───── DATA FOR REVIEW ─────
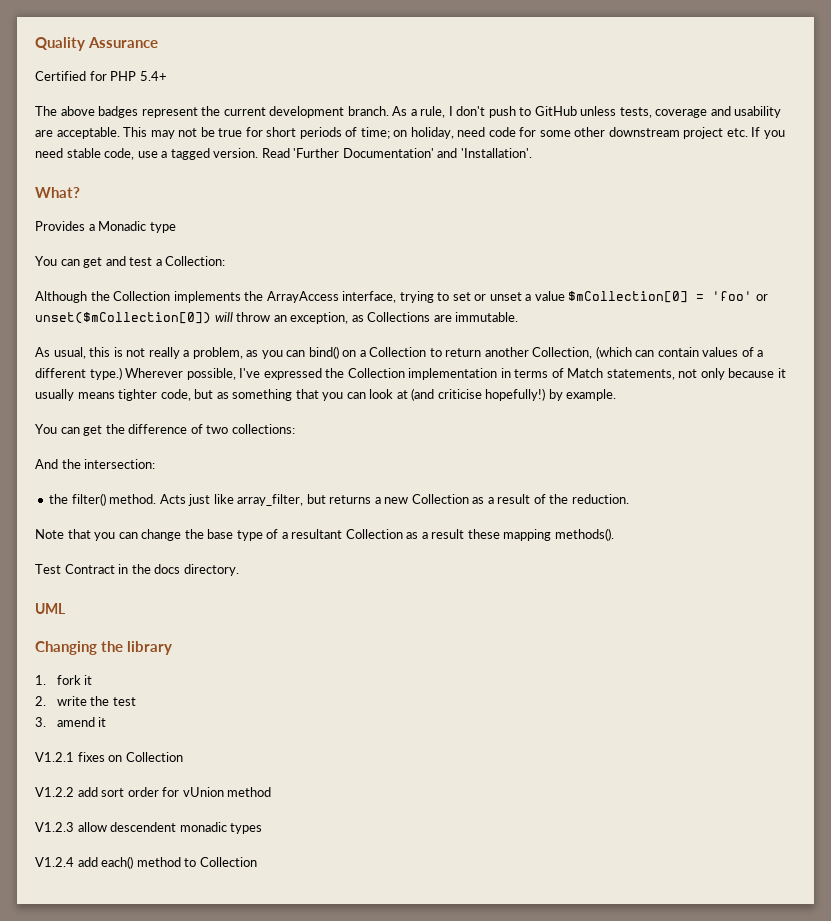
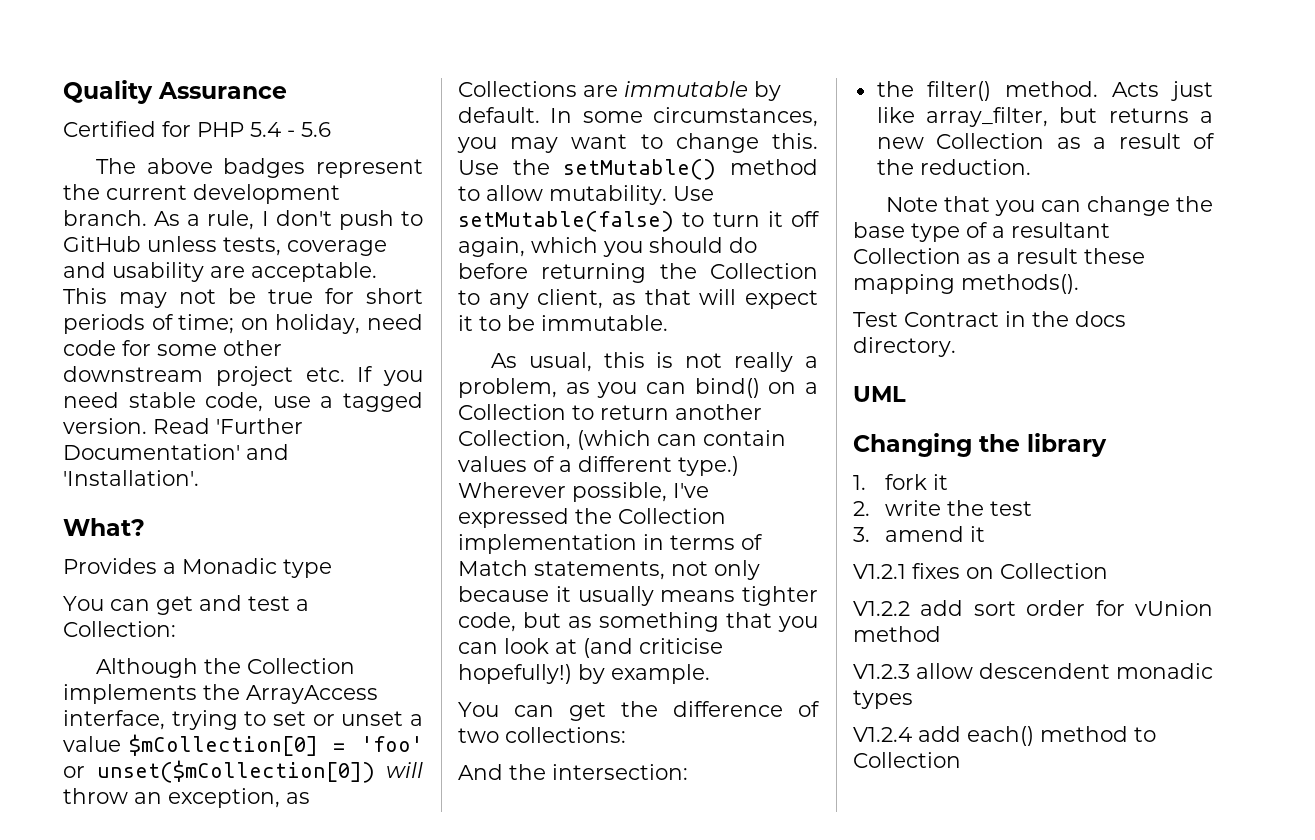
- Certified for PHP 5.4+
+ Certified for PHP 5.4 - 5.6
- Although the Collection implements the ArrayAccess interface, trying to set or unset a value $mCollection[0] = 'foo' or unset($mCollection[0]) will throw an exception, as Collections are immutable.
+ Although the Collection implements the ArrayAccess interface, trying to set or unset a value $mCollection[0] = 'foo' or unset($mCollection[0]) will throw an exception, as Collections are immutable by default. In some circumstances, you may want to change this. Use the setMutable() method to allow mutability. Use setMutable(false) to turn it off again, which you should do before returning the Collection to any client, as that will expect it to be immutable.

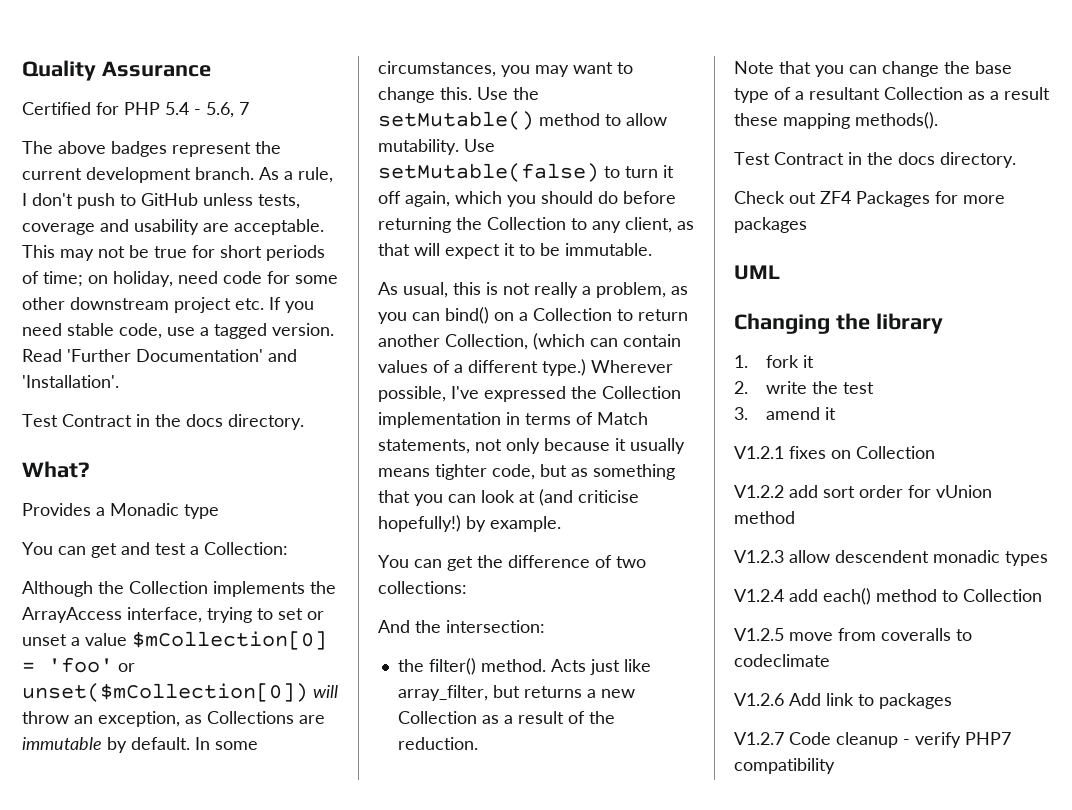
- Certified for PHP 5.4 - 5.6
+ Certified for PHP 5.4 - 5.6, 7
  Read 'Further Documentation' and 'Installation'.
+ Test Contract in the docs directory.
+ Check out ZF4 Packages for more packages
+ V1.2.5 move from coveralls to codeclimate
+ V1.2.6 Add link to packages
+ V1.2.7 Code cleanup - verify PHP7 compatibility

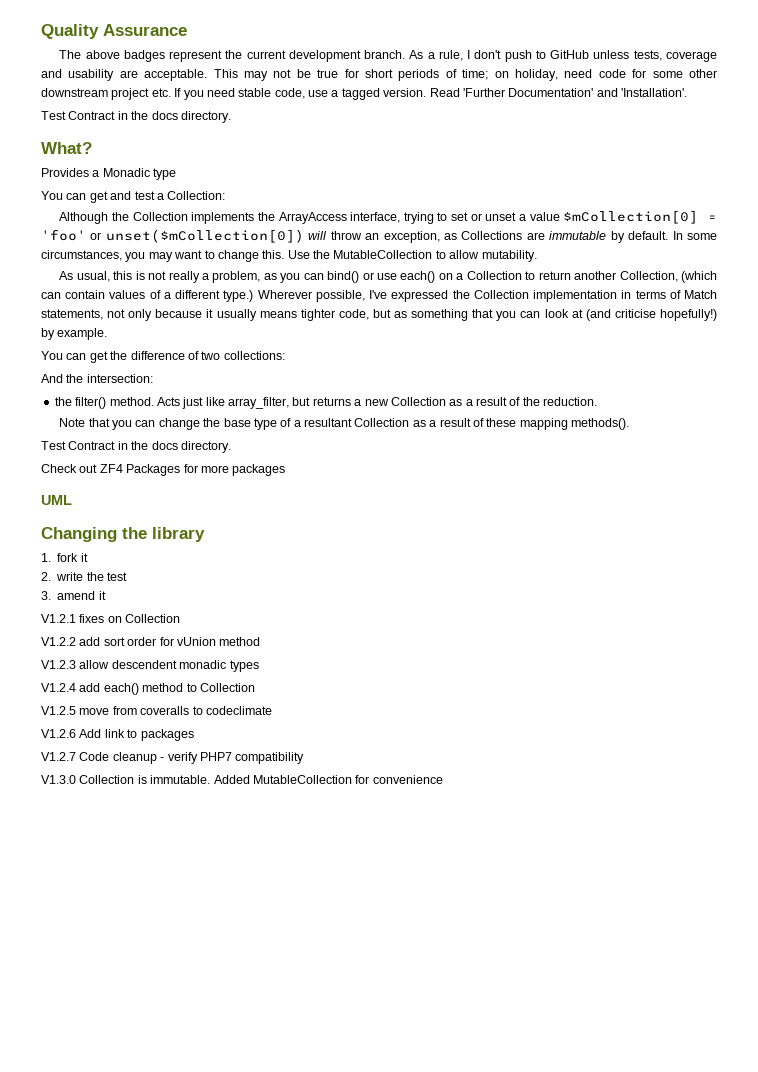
- Certified for PHP 5.4 - 5.6, 7
- Use the setMutable() method to allow mutability. Use setMutable(false) to turn it off again, which you should do before returning the Collection to any client, as that will expect it to be immutable.
+ Use the MutableCollection to allow mutability.
- As usual, this is not really a problem, as you can bind() on a Collection to return another Collection, (which can contain values of a different type.)
+ As usual, this is not really a problem, as you can bind() or use each() on a Collection to return another Collection, (which can contain values of a different type.)
- Note that you can change the base type of a resultant Collection as a result these mapping methods().
+ Note that you can change the base type of a resultant Collection as a result of these mapping methods().
+ V1.3.0 Collection is immutable. Added MutableCollection for convenience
─────
== WORK ITEM ==
Count up the lines in the entries that hold "different", and respond with that count and no other text.

== SOLUTION TO THE PROBLEM ==
2